BEGIN Input

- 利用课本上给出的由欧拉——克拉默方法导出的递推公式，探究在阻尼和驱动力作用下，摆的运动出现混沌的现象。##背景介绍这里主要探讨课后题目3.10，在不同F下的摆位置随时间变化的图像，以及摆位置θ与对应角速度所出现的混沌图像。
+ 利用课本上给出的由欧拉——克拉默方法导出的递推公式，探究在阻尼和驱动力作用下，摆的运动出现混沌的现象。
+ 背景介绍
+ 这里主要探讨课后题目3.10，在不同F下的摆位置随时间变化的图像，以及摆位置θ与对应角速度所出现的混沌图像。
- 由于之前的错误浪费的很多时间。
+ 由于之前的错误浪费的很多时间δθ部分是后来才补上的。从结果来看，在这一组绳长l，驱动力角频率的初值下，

END Input

→ Problem:
In this exercise, reproduce each line above exactly.

→ Task solution:
- 利用课本上给出的由欧拉——克拉默方法导出的递推公式，探究在阻尼和驱动力作用下，摆的运动出现混沌的现象。##背景介绍这里主要探讨课后题目3.10，在不同F下的摆位置随时间变化的图像，以及摆位置θ与对应角速度所出现的混沌图像。
+ 利用课本上给出的由欧拉——克拉默方法导出的递推公式，探究在阻尼和驱动力作用下，摆的运动出现混沌的现象。
+ 背景介绍
+ 这里主要探讨课后题目3.10，在不同F下的摆位置随时间变化的图像，以及摆位置θ与对应角速度所出现的混沌图像。
- 由于之前的错误浪费的很多时间。
+ 由于之前的错误浪费的很多时间δθ部分是后来才补上的。从结果来看，在这一组绳长l，驱动力角频率的初值下，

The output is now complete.